* [Itemized modification records]:
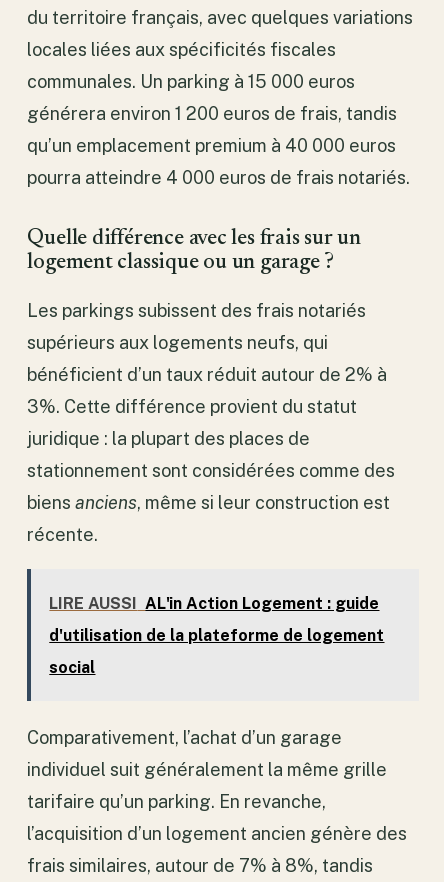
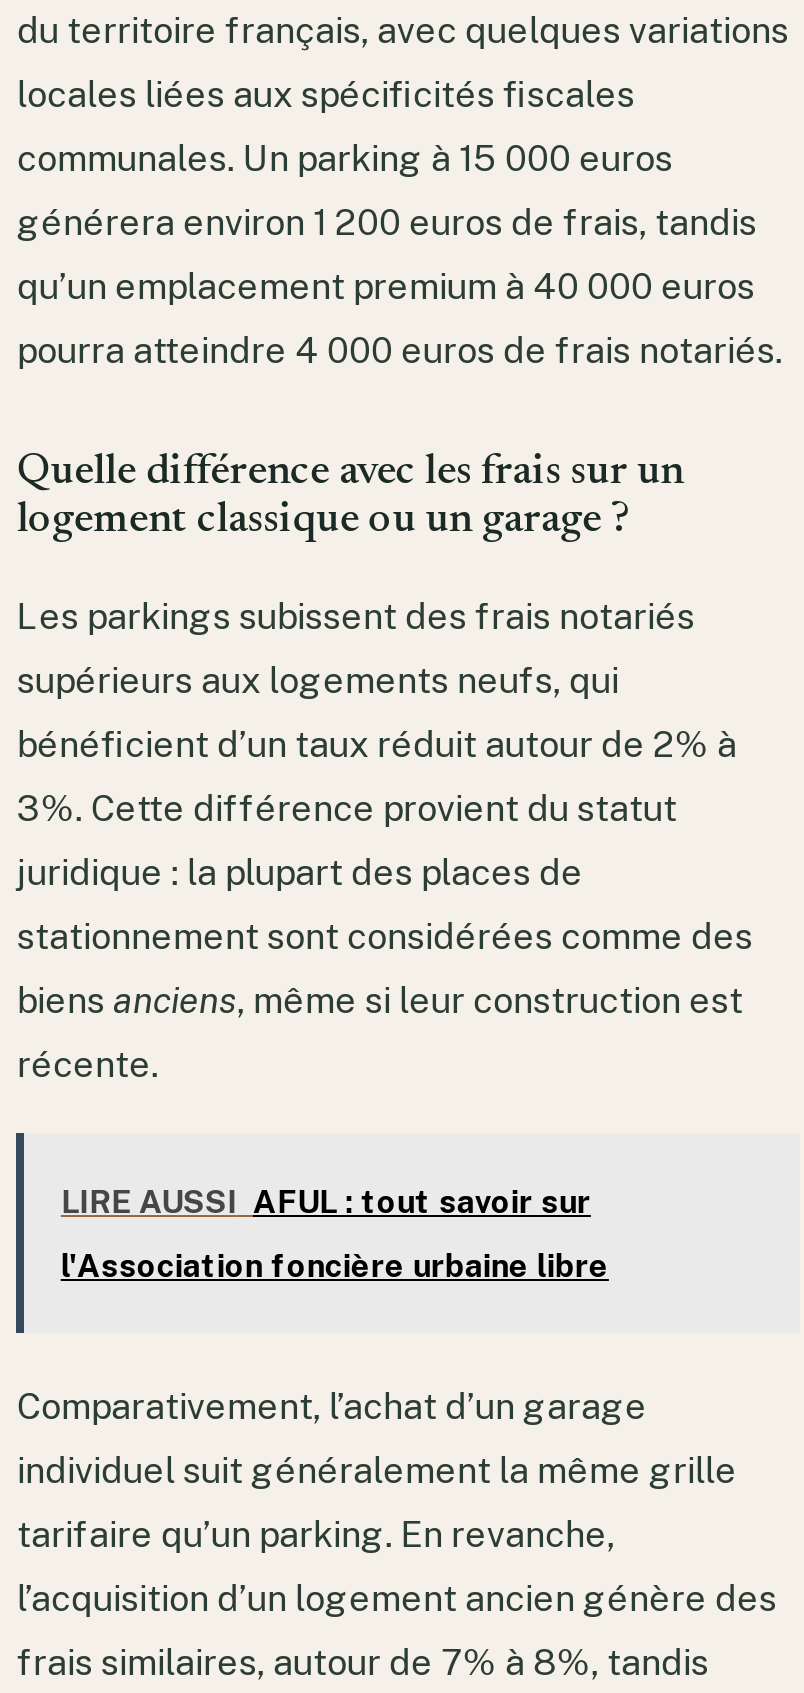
- LIRE AUSSI AL'in Action Logement : guide
- d'utilisation de la plateforme de logement
- social
+ LIRE AUSSI AFUL : tout savoir sur
+ l'Association foncière urbaine libre
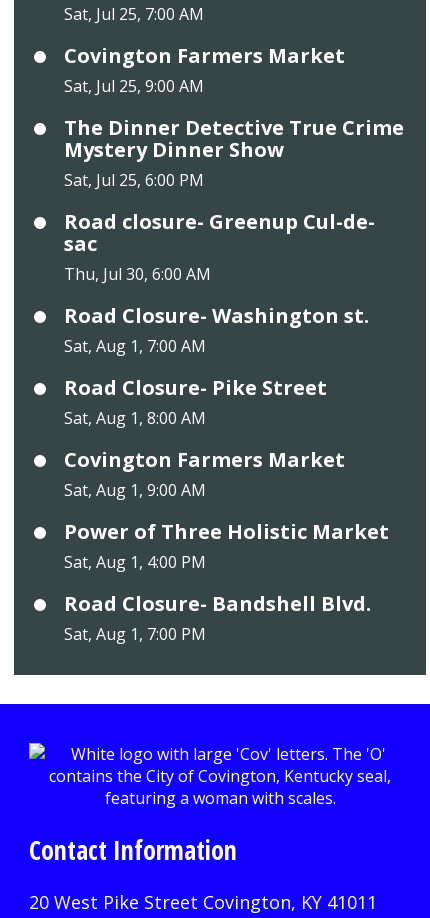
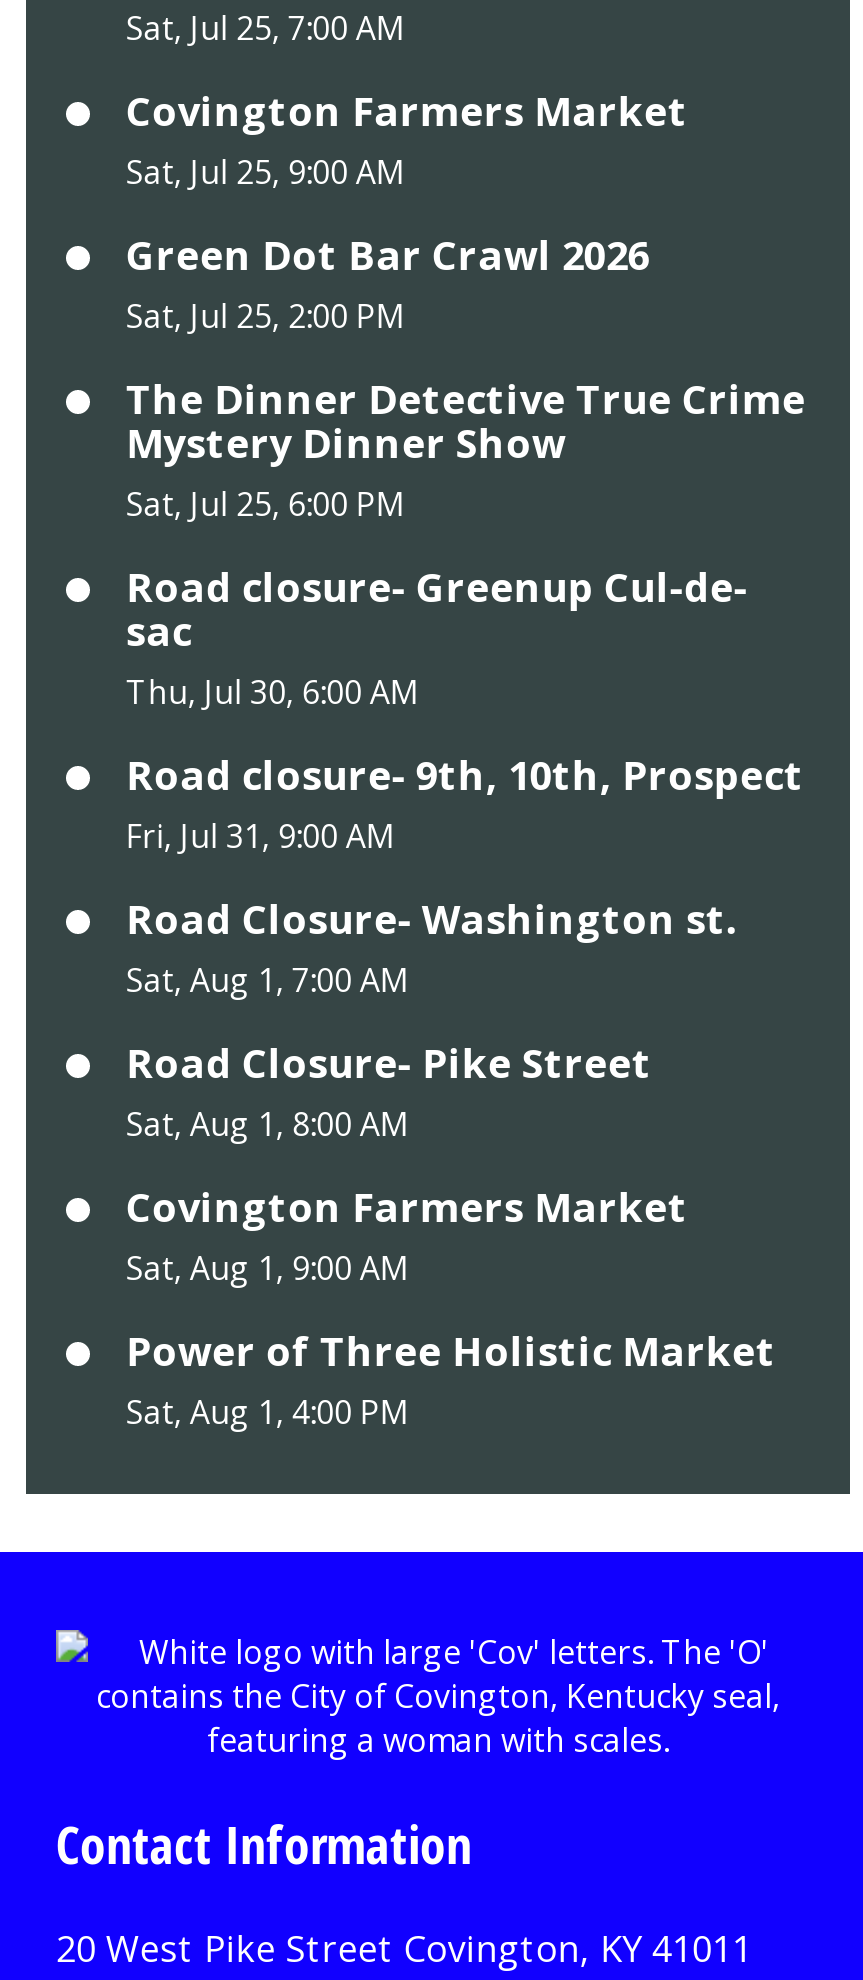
+ Green Dot Bar Crawl 2026
+ Sat, Jul 25, 2:00 PM

+ Road closure- 9th, 10th, Prospect
+ Fri, Jul 31, 9:00 AM

moved down: Road Closure- Washington st. | Sat, Aug 1, 7:00 AM | Road Closure- Pike Street | Sat, Aug 1, 8:00 AM | Covington Farmers Market | Sat, Aug 1, 9:00 AM | Power of Three Holistic Market | Sat, Aug 1, 4:00 PM

- Road Closure- Bandshell Blvd.
- Sat, Aug 1, 7:00 PM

* [Activity]:
Start at the line containing "tout savoir sur" above and stop at the line containing "31, 9:00 AM". Output those lines exactly, both included, but none of the pictures.

* [Response to this task]:
+ LIRE AUSSI AFUL : tout savoir sur
+ l'Association foncière urbaine libre
+ Green Dot Bar Crawl 2026
+ Sat, Jul 25, 2:00 PM

+ Road closure- 9th, 10th, Prospect
+ Fri, Jul 31, 9:00 AM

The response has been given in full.